(Revision tracking records)
============================================================

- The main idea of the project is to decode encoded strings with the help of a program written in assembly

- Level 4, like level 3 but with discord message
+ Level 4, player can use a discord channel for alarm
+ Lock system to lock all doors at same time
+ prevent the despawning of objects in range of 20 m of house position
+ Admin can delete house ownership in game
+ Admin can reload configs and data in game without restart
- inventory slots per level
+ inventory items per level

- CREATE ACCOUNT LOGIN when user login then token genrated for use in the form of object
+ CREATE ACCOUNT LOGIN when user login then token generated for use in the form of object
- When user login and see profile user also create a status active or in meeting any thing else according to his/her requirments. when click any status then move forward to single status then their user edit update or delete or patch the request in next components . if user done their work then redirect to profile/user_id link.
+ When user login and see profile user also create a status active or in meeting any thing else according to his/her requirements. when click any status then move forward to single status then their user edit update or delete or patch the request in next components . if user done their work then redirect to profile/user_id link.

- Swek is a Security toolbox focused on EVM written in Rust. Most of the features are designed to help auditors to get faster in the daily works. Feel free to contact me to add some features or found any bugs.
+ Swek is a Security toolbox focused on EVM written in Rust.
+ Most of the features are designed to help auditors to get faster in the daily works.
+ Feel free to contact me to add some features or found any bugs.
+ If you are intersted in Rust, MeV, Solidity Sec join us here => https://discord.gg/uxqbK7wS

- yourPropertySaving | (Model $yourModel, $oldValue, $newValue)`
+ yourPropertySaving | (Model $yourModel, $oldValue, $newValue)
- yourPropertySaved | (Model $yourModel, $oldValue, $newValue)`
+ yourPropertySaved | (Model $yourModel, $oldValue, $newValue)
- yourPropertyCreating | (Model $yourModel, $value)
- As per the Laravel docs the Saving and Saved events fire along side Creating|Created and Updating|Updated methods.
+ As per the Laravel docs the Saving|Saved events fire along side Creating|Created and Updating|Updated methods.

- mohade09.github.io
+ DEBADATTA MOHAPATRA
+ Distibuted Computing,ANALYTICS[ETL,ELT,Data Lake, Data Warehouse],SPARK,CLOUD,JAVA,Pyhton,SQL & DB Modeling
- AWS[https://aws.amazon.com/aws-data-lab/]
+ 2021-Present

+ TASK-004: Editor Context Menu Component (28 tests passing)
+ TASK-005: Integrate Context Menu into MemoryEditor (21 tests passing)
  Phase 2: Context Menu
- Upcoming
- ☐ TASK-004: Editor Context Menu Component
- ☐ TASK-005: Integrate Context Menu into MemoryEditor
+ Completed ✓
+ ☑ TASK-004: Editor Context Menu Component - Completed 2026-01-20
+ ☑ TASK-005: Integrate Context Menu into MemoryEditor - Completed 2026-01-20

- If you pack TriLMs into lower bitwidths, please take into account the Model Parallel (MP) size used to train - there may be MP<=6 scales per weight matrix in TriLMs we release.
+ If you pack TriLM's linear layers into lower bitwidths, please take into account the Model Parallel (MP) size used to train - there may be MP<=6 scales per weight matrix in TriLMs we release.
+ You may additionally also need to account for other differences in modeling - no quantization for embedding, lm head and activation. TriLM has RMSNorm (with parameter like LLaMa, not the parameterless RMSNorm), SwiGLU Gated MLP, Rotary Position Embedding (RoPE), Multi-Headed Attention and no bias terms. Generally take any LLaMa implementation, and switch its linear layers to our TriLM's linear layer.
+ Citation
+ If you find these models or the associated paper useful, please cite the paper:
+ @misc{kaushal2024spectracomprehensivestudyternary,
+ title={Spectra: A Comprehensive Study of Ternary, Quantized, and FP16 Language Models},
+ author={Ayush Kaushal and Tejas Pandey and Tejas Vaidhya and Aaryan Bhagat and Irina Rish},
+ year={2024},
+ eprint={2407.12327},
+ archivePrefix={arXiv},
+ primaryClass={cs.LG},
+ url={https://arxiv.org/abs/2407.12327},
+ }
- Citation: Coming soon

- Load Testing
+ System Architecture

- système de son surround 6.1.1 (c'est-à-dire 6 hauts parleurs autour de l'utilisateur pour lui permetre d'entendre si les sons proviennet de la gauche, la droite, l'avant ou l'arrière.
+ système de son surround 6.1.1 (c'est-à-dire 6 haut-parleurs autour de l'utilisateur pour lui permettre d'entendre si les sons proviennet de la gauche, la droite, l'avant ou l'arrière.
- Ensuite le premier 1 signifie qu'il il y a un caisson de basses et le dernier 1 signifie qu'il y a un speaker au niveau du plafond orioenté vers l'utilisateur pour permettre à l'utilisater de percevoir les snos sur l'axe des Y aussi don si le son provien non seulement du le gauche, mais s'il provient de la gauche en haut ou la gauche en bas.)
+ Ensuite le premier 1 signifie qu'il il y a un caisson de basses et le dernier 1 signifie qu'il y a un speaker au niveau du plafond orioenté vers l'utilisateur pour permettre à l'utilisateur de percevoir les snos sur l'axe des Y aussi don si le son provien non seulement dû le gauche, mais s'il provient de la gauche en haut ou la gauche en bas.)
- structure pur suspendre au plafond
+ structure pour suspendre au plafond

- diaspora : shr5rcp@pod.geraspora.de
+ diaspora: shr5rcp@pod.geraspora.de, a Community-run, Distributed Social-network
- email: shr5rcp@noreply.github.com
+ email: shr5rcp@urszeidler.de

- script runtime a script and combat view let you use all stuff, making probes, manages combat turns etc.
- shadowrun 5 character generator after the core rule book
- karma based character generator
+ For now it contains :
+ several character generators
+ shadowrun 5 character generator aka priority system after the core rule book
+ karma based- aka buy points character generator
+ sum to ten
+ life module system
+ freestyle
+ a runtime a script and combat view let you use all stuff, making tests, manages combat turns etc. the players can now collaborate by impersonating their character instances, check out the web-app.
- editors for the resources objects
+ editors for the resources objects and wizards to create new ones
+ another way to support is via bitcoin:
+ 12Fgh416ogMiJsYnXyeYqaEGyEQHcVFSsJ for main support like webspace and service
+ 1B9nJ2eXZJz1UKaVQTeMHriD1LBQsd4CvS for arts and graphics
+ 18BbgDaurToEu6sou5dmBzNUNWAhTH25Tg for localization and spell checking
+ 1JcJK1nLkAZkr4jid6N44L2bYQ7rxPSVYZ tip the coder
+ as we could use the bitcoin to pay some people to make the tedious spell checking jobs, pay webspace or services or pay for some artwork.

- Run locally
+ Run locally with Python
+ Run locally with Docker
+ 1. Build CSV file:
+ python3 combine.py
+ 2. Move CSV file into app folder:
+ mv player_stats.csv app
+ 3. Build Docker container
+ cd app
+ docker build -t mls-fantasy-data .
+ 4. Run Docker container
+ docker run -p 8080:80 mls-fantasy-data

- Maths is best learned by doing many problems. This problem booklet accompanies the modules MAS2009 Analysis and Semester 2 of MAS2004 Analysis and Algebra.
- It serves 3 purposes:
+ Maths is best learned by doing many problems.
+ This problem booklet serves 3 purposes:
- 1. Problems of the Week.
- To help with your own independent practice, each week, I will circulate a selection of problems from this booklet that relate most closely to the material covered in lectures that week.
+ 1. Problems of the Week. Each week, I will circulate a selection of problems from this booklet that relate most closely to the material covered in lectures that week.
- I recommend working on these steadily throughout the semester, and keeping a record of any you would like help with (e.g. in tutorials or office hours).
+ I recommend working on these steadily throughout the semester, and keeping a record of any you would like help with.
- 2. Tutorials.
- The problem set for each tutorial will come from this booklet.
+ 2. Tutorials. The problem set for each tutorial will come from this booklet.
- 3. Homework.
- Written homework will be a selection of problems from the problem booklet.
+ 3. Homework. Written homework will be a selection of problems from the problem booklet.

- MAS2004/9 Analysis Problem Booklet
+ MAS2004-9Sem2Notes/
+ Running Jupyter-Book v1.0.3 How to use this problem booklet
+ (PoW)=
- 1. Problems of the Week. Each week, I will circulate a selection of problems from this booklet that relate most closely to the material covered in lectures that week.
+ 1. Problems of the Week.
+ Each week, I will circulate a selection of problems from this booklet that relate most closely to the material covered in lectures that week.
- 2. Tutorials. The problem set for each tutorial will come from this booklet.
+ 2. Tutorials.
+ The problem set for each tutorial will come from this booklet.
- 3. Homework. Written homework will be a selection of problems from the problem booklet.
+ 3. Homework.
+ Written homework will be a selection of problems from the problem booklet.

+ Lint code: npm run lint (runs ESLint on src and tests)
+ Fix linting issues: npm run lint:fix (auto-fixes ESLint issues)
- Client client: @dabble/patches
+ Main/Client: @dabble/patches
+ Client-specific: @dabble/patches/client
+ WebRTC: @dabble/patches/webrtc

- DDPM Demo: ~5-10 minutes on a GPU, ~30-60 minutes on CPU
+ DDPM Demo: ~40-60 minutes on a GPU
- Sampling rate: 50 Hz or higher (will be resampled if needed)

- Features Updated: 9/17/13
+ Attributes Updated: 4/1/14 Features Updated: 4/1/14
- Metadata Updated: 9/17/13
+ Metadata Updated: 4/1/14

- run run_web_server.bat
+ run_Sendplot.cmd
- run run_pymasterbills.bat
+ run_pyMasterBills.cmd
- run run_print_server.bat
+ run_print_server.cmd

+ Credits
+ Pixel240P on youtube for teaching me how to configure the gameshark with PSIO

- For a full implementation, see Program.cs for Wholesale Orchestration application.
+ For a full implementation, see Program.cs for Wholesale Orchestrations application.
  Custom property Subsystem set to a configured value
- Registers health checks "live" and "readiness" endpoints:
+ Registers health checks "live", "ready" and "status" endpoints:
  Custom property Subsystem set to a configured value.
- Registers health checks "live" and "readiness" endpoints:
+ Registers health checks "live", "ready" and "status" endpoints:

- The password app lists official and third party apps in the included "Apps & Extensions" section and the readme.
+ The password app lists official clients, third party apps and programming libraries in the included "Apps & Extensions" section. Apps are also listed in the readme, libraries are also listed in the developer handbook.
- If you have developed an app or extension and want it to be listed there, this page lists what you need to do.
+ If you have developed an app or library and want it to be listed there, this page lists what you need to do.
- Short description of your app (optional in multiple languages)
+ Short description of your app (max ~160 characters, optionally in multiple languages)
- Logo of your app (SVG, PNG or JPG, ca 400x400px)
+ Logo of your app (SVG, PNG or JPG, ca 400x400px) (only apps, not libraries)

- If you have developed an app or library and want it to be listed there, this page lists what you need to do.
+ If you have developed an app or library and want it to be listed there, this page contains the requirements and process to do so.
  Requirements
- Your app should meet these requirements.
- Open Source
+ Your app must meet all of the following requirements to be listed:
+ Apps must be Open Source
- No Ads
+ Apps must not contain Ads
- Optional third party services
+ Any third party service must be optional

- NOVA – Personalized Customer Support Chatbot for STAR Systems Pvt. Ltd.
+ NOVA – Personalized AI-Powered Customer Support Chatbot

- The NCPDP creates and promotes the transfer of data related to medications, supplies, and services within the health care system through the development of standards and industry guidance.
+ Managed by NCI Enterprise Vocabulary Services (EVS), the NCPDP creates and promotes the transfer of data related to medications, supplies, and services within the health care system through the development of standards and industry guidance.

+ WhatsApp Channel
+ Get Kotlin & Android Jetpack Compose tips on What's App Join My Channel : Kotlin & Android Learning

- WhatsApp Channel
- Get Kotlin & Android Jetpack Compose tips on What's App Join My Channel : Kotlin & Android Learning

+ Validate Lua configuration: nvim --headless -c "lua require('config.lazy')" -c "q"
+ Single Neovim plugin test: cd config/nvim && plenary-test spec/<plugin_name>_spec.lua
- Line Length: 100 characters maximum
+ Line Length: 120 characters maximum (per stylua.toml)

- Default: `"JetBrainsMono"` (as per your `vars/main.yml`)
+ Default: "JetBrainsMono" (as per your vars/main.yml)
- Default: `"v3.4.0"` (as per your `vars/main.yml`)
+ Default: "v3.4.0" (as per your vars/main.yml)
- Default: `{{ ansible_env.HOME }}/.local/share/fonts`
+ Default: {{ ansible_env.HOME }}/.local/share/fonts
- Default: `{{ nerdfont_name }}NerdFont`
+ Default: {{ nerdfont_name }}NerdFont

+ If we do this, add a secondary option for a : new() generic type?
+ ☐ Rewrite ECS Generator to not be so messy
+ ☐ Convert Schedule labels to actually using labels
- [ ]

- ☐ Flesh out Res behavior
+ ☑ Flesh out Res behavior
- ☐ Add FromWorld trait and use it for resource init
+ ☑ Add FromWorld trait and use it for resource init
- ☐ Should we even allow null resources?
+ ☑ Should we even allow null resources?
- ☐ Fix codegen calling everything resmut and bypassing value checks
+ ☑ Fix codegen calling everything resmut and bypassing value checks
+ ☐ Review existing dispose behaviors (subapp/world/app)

============================================================

** Exercise directions **
When a line of the records above contains the string "many", count it once; then give the total and nothing else.

** Solution to the exercise **
2